Por: Juliana Primi
Resumo: Uma das expressões máximas da poesia de língua portuguesa, a obra de Cecília Meireles nos mostra uma mulher de alma rara e delicada. Como a “pequena flor” do poema que faz parte de Vaga Música, publicado em 1942, ela também “recebeu uma chuva enorme” – relacionada às agruras que sofreu - e, mesmo assim, preservou o perfume da poesia que dormia na “seda frágil”. Diante do lirismo fluente dos versos cecilianos, analiso a sensibilidade feminina em “Pequena Flor”, discorrendo um olhar sobre a fragilidade, que aqui se relaciona à angústia existencial presente no coração e sobre o mistério da existência, que se mescla ao mistério da própria criação poética.
Palavras-chave: Literatura Brasileira; Poesia lírica; Feminino
Abstract: Cecília Meireles is a woman with a rare and delicate soul.
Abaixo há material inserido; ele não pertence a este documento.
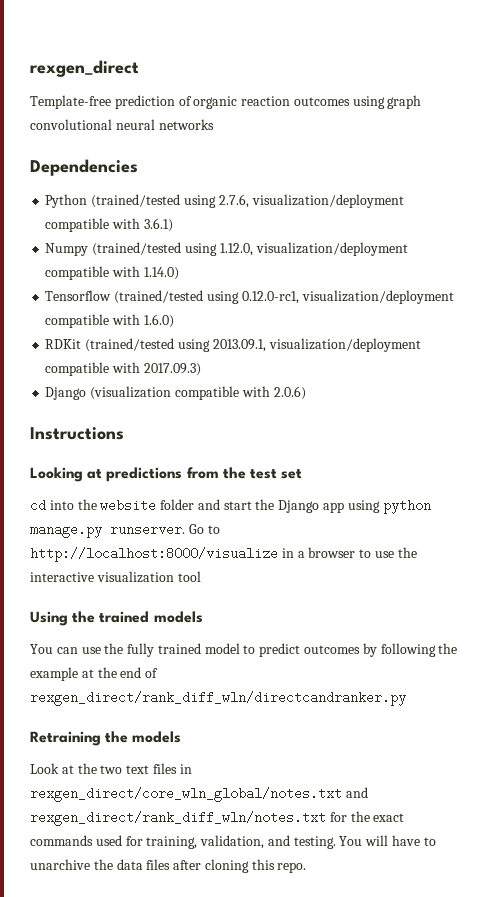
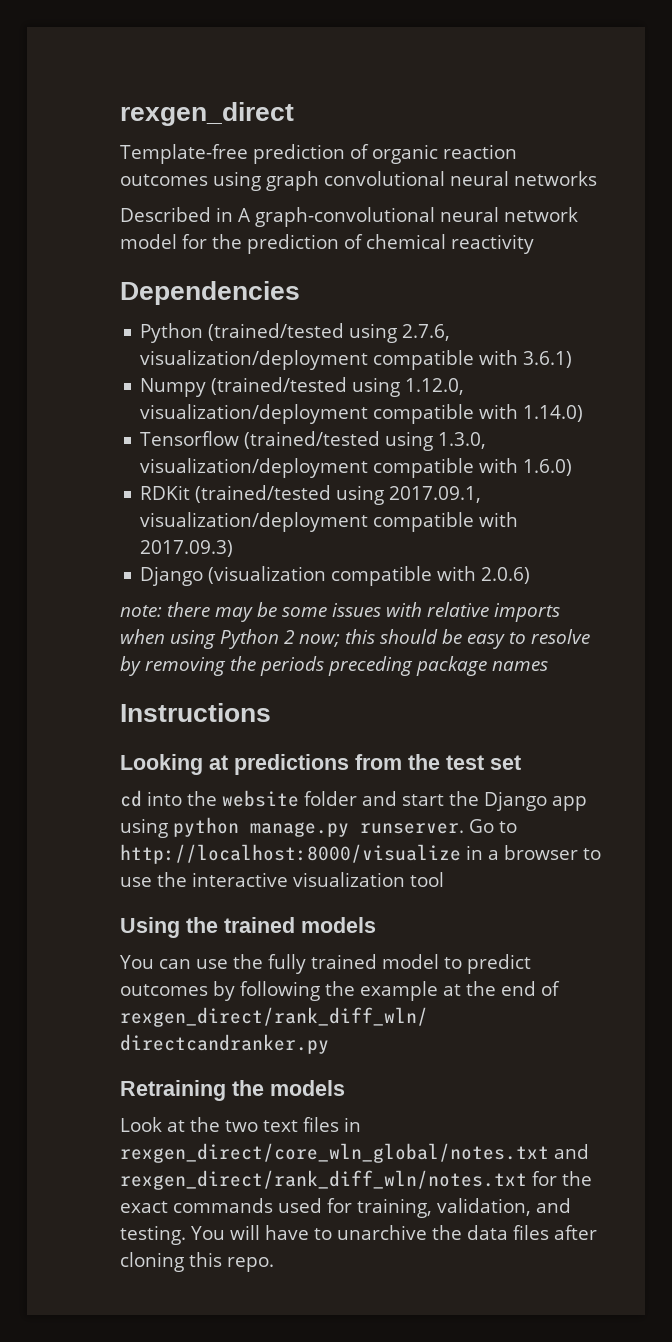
+ Described in A graph-convolutional neural network model for the prediction of chemical reactivity
- Tensorflow (trained/tested using 0.12.0-rc1, visualization/deployment compatible with 1.6.0)
+ Tensorflow (trained/tested using 1.3.0, visualization/deployment compatible with 1.6.0)
- RDKit (trained/tested using 2013.09.1, visualization/deployment compatible with 2017.09.3)
+ RDKit (trained/tested using 2017.09.1, visualization/deployment compatible with 2017.09.3)
+ note: there may be some issues with relative imports when using Python 2 now; this should be easy to resolve by removing the periods preceding package names

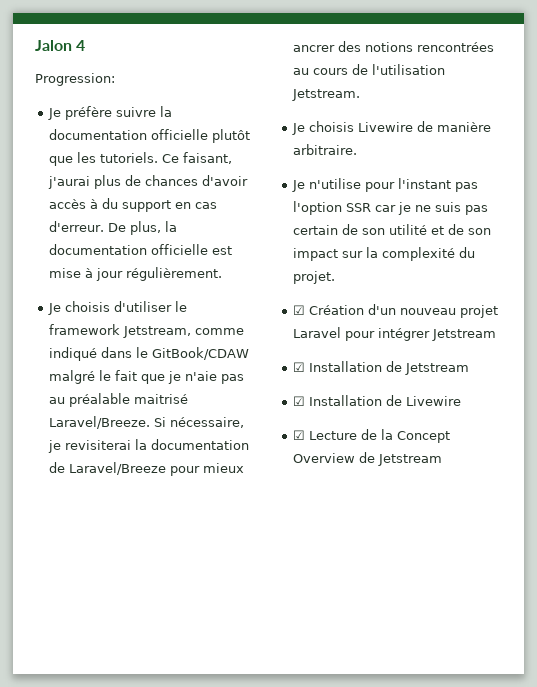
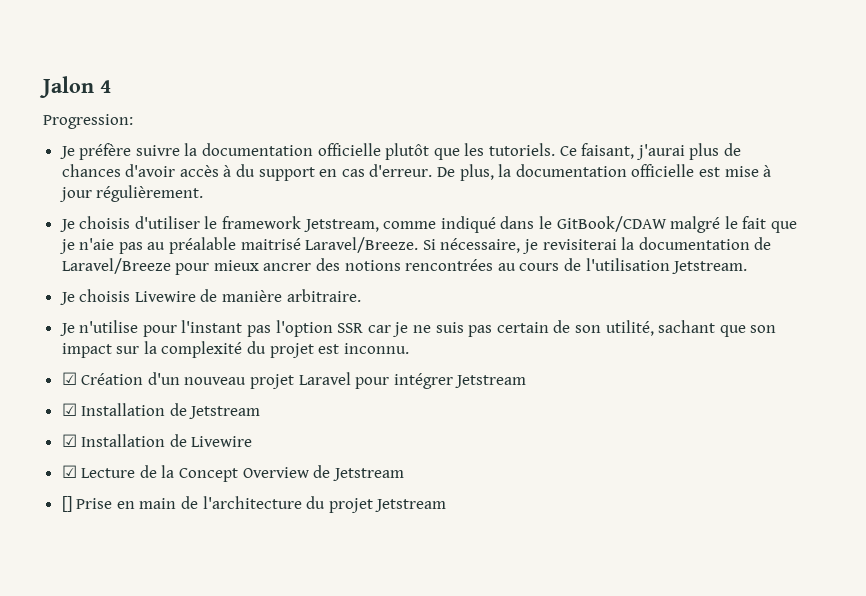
- Je n'utilise pour l'instant pas l'option SSR car je ne suis pas certain de son utilité et de son impact sur la complexité du projet.
+ Je n'utilise pour l'instant pas l'option SSR car je ne suis pas certain de son utilité, sachant que son impact sur la complexité du projet est inconnu.
+ [] Prise en main de l'architecture du projet Jetstream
As the “pequena flor” (“small flower”) of her poem, part of her book Vaga Música, published in 1942, Cecília Meireles also received “uma chuva enorme” (“pouring rain”) – related to the losses that she suffered in life – and preserved the perfume of her poetry. I analyze the feminine sensitivity in "Pequena Flor", while taking a look at fragility in its relation to existential anguish and at the mystery of existence, which is related to the mystery of poetic creation itself.
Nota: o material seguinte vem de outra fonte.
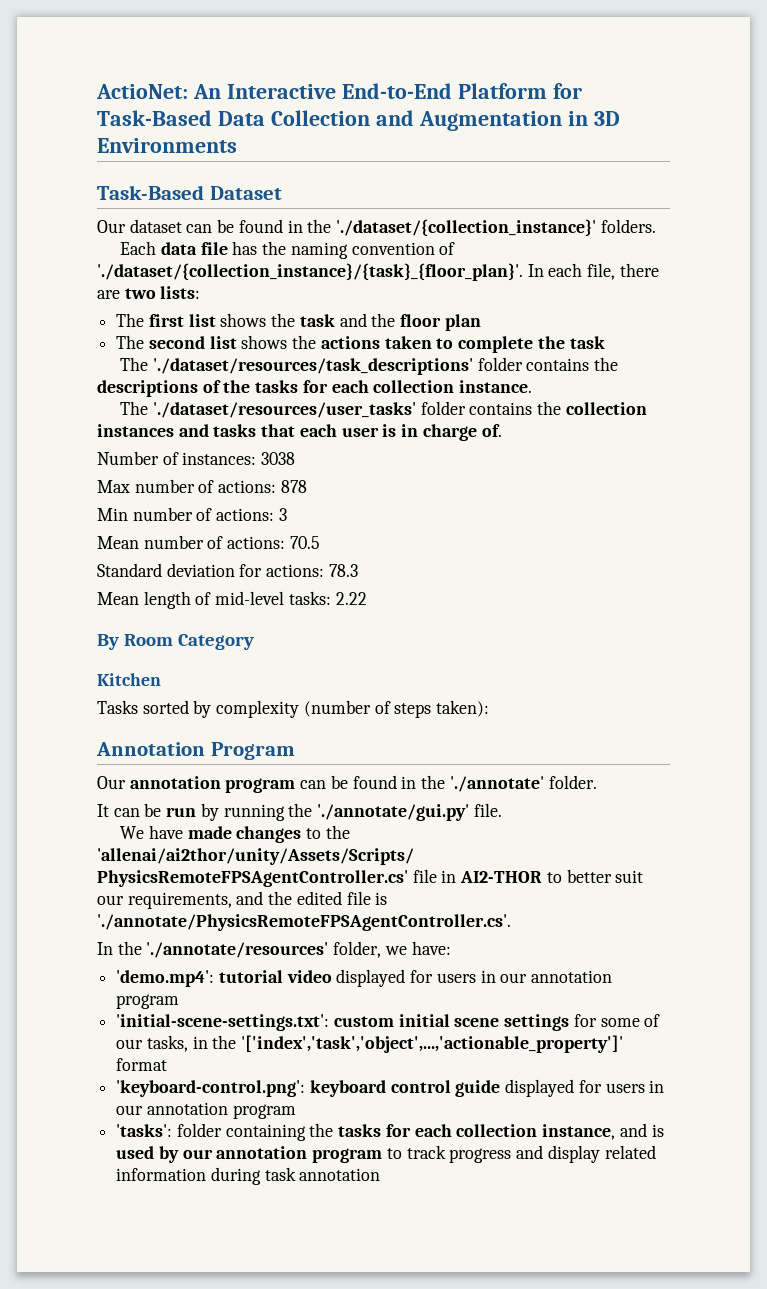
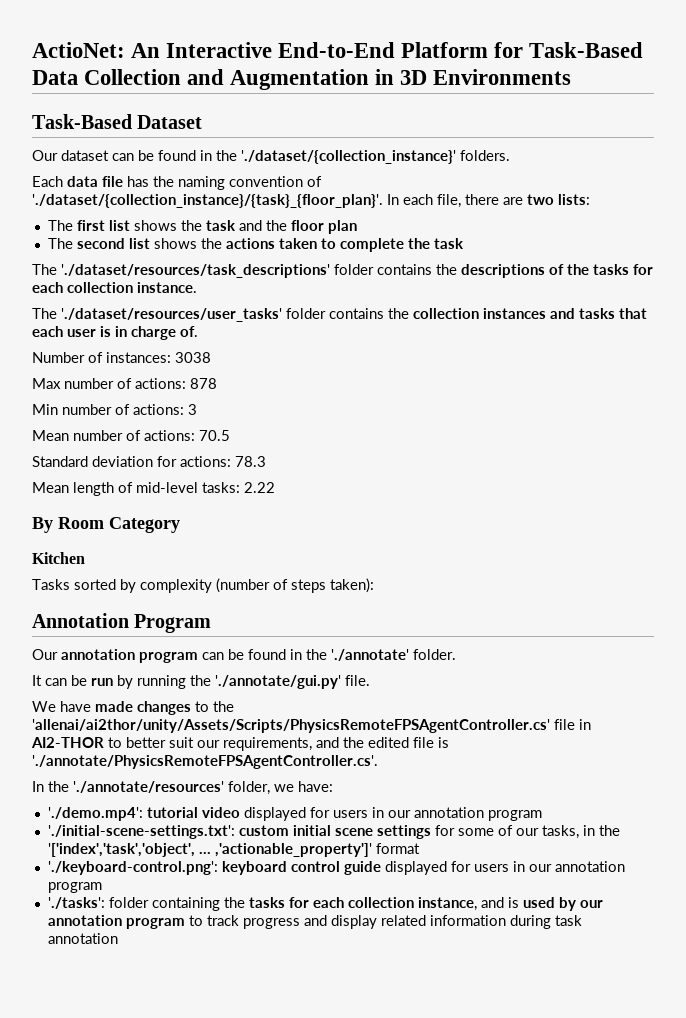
- 'demo.mp4': tutorial video displayed for users in our annotation program
+ './demo.mp4': tutorial video displayed for users in our annotation program
- 'initial-scene-settings.txt': custom initial scene settings for some of our tasks, in the '['index','task','object',...,'actionable_property']' format
+ './initial-scene-settings.txt': custom initial scene settings for some of our tasks, in the '['index','task','object', ... ,'actionable_property']' format
- 'keyboard-control.png': keyboard control guide displayed for users in our annotation program
+ './keyboard-control.png': keyboard control guide displayed for users in our annotation program
- 'tasks': folder containing the tasks for each collection instance, and is used by our annotation program to track progress and display related information during task annotation
+ './tasks': folder containing the tasks for each collection instance, and is used by our annotation program to track progress and display related information during task annotation

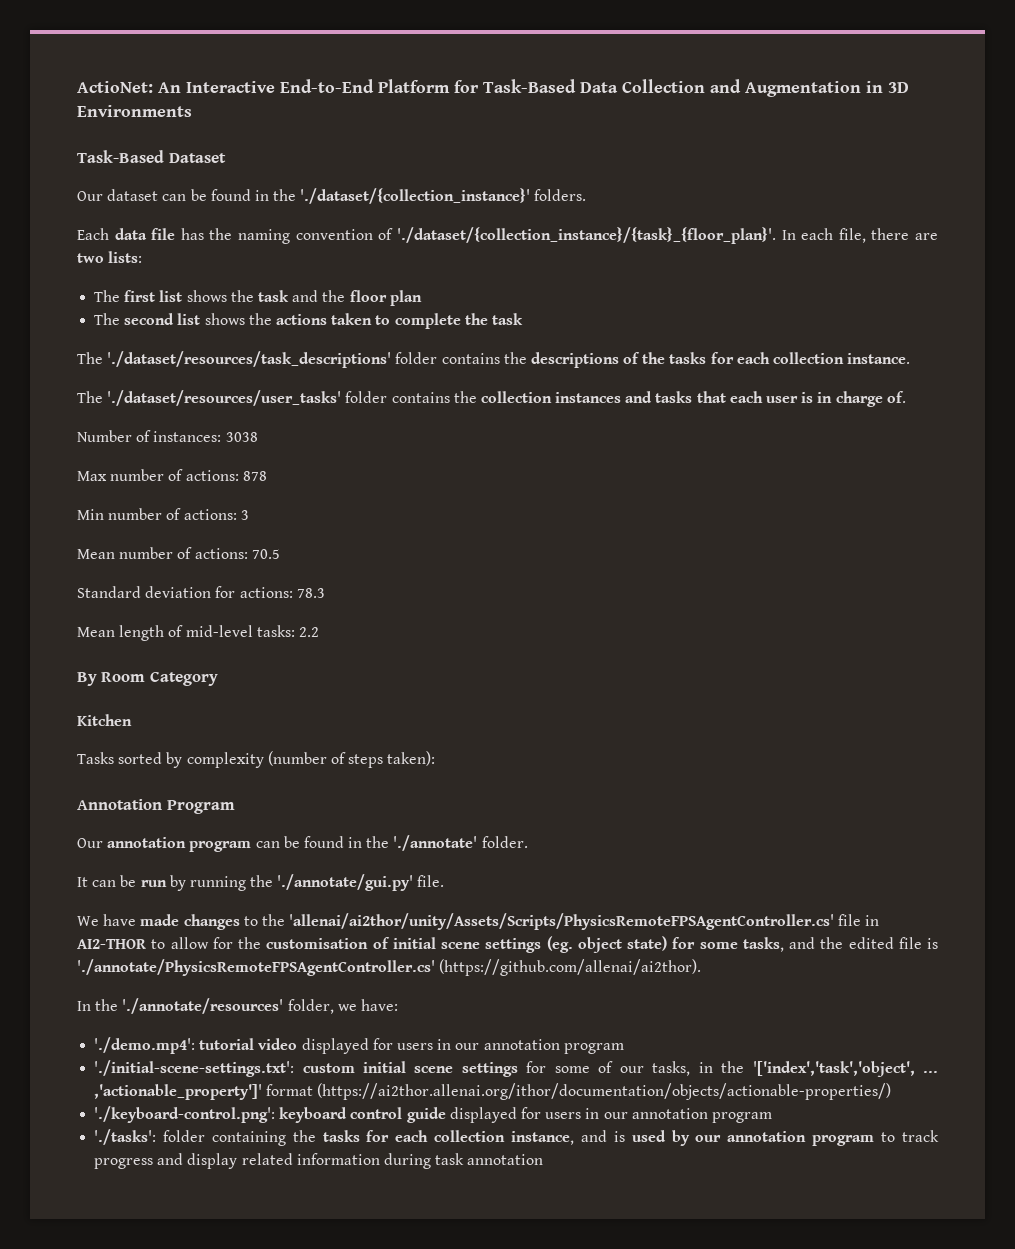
- Mean length of mid-level tasks: 2.22
+ Mean length of mid-level tasks: 2.2
- We have made changes to the 'allenai/ai2thor/unity/Assets/Scripts/PhysicsRemoteFPSAgentController.cs' file in AI2-THOR to better suit our requirements, and the edited file is './annotate/PhysicsRemoteFPSAgentController.cs'.
+ We have made changes to the 'allenai/ai2thor/unity/Assets/Scripts/PhysicsRemoteFPSAgentController.cs' file in AI2-THOR to allow for the customisation of initial scene settings (eg. object state) for some tasks, and the edited file is './annotate/PhysicsRemoteFPSAgentController.cs' (https://github.com/allenai/ai2thor).
- './initial-scene-settings.txt': custom initial scene settings for some of our tasks, in the '['index','task','object', ... ,'actionable_property']' format
+ './initial-scene-settings.txt': custom initial scene settings for some of our tasks, in the '['index','task','object', ... ,'actionable_property']' format (https://ai2thor.allenai.org/ithor/documentation/objects/actionable-properties/)

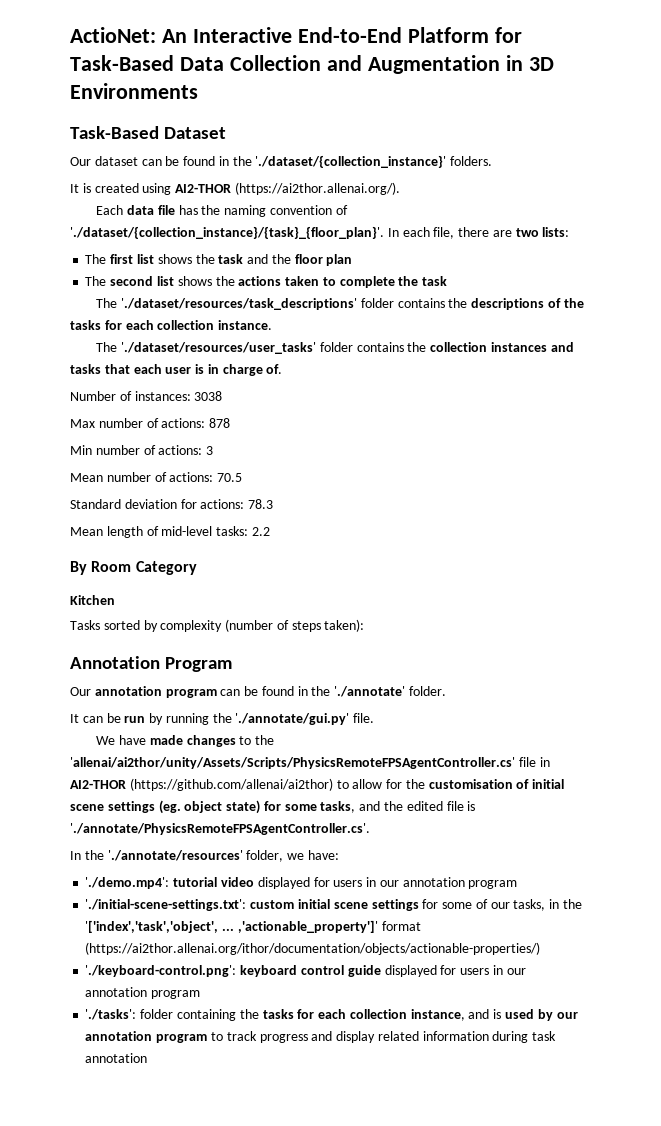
+ It is created using AI2-THOR (https://ai2thor.allenai.org/).
- We have made changes to the 'allenai/ai2thor/unity/Assets/Scripts/PhysicsRemoteFPSAgentController.cs' file in AI2-THOR to allow for the customisation of initial scene settings (eg. object state) for some tasks, and the edited file is './annotate/PhysicsRemoteFPSAgentController.cs' (https://github.com/allenai/ai2thor).
+ We have made changes to the 'allenai/ai2thor/unity/Assets/Scripts/PhysicsRemoteFPSAgentController.cs' file in AI2-THOR (https://github.com/allenai/ai2thor) to allow for the customisation of initial scene settings (eg. object state) for some tasks, and the edited file is './annotate/PhysicsRemoteFPSAgentController.cs'.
Keywords: Brazilian Literature; Poetry; Feminine
PEQUENA FLOR
Como pequena flor que recebeu uma chuva enorme
e se esforça por sustentar o oscilante cristal das gotas
na seda frágil e preservar o perfume que aí dorme,
e vê passarem as leves borboletas livremente,
e ouve cantarem os pássaros acordados sem angústia,
e o sol claro do dia as claras estátuas beijando sente,
e espera que se desprenda o excessivo, úmido orvalho pousado, trêmulo, e sabe que talvez o vento
a libertasse, porém a desprenderia do galho,
e nesse temor e esperança aguarda o mistério transida- assim repleto de acasos e todo coberto de lágrimas
há um coração nas lânguidas tardes que envolvem a vida.
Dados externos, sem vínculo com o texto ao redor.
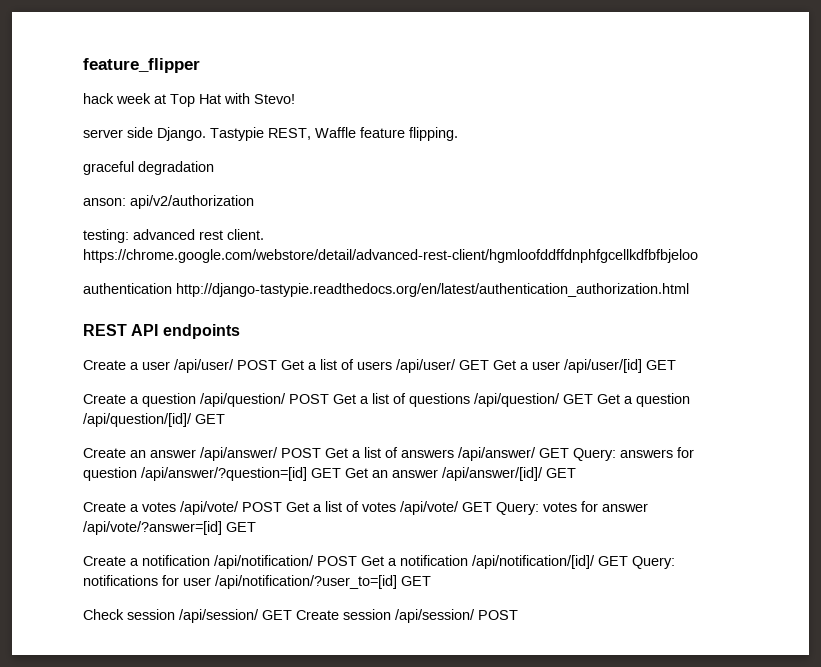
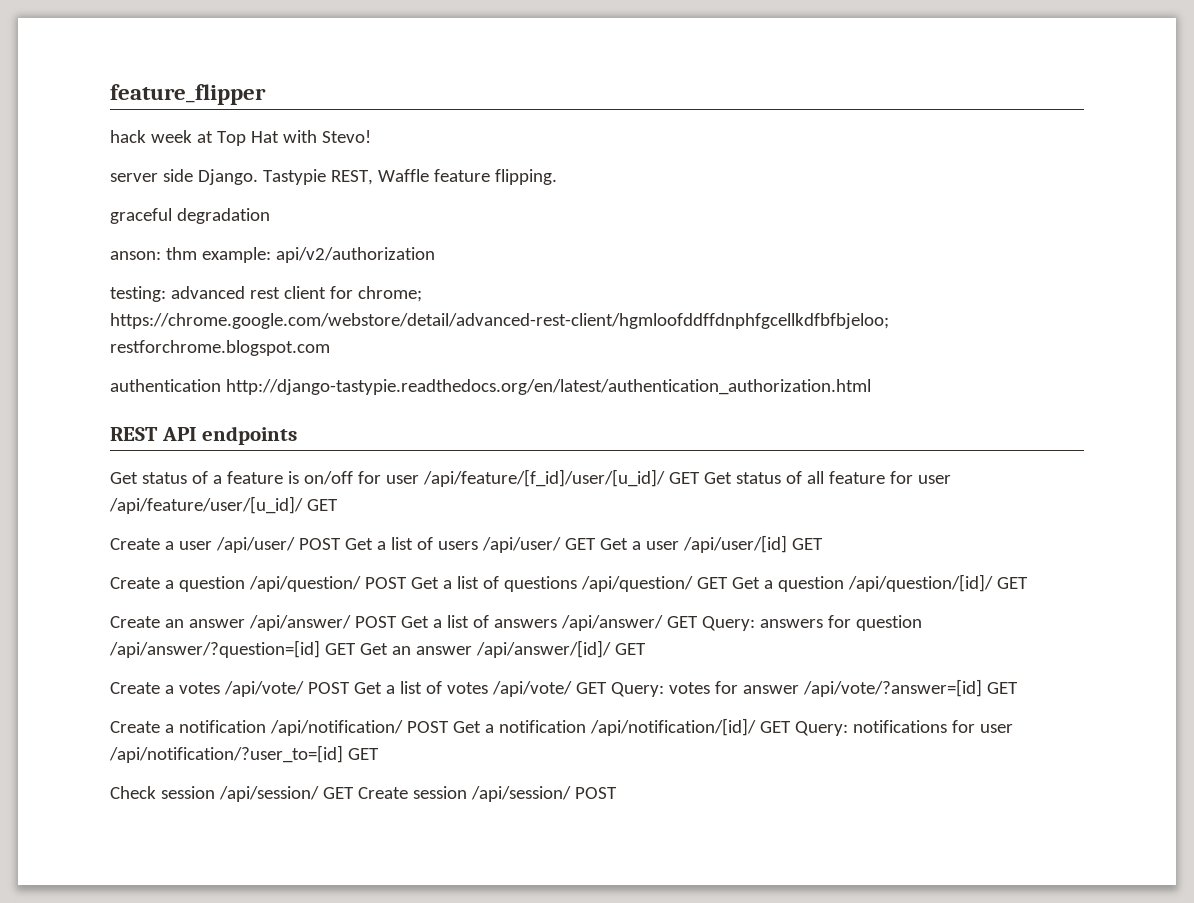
- anson: api/v2/authorization
+ anson: thm example: api/v2/authorization
- testing: advanced rest client. https://chrome.google.com/webstore/detail/advanced-rest-client/hgmloofddffdnphfgcellkdfbfbjeloo
+ testing: advanced rest client for chrome; https://chrome.google.com/webstore/detail/advanced-rest-client/hgmloofddffdnphfgcellkdfbfbjeloo; restforchrome.blogspot.com
+ Get status of a feature is on/off for user /api/feature/[f_id]/user/[u_id]/ GET Get status of all feature for user /api/feature/user/[u_id]/ GET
A leitura que faço de “Pequena Flor”, embora breve, define-se menos como uma análise e mais como um instante de contemplação, em que olho, escuto e dobro meus sentidos diante da palavra que reverbera na poesia de Cecília Meireles, mulher de alma rara e delicada.
Nascida em novembro de 1901, ela estreia com Espectros em 1919, ao qual se seguem Nunca mais.. e Poemas dos poemas (1923) e Baladas para el-rei (1925). Somente depois destes que vêm Viagem (1939) e Vaga Música (1942). No ano de lançamento, Viagem ganhou o prêmio de poesia da Academia Brasileira de Letras e, nas palavras de Marisa Lajolo (2006:8), a poeta seguiu tecendo sua vasta e variada obra, sempre caprichosa e sempre fiel a seus primeiros livros, que já mergulham o leitor em clima de espanto maravilhado e inquirição face aos mistérios da existência humana.
Vaga Música chega como um tecido harmônico de sons, já anunciado no título, para que o leitor mergulhe na suave musicalidade da obra, onde se repetem canções, cançõezinhas, cantigas, embalos e semelhantes palavras tomadas de empréstimo do universo da música.
O canto é a possibilidade do vôo, apesar da desintegração e do caos da existência imperfeita e limitada no tempo. Cantar é ascender, levantar-se, transcender. A poesia é a forma máxima de transcendência e a suprema reinvenção da realidade. A música, o aroma, a estrela, a chama e a flor do espírito eternizam a obra poética e seu criador.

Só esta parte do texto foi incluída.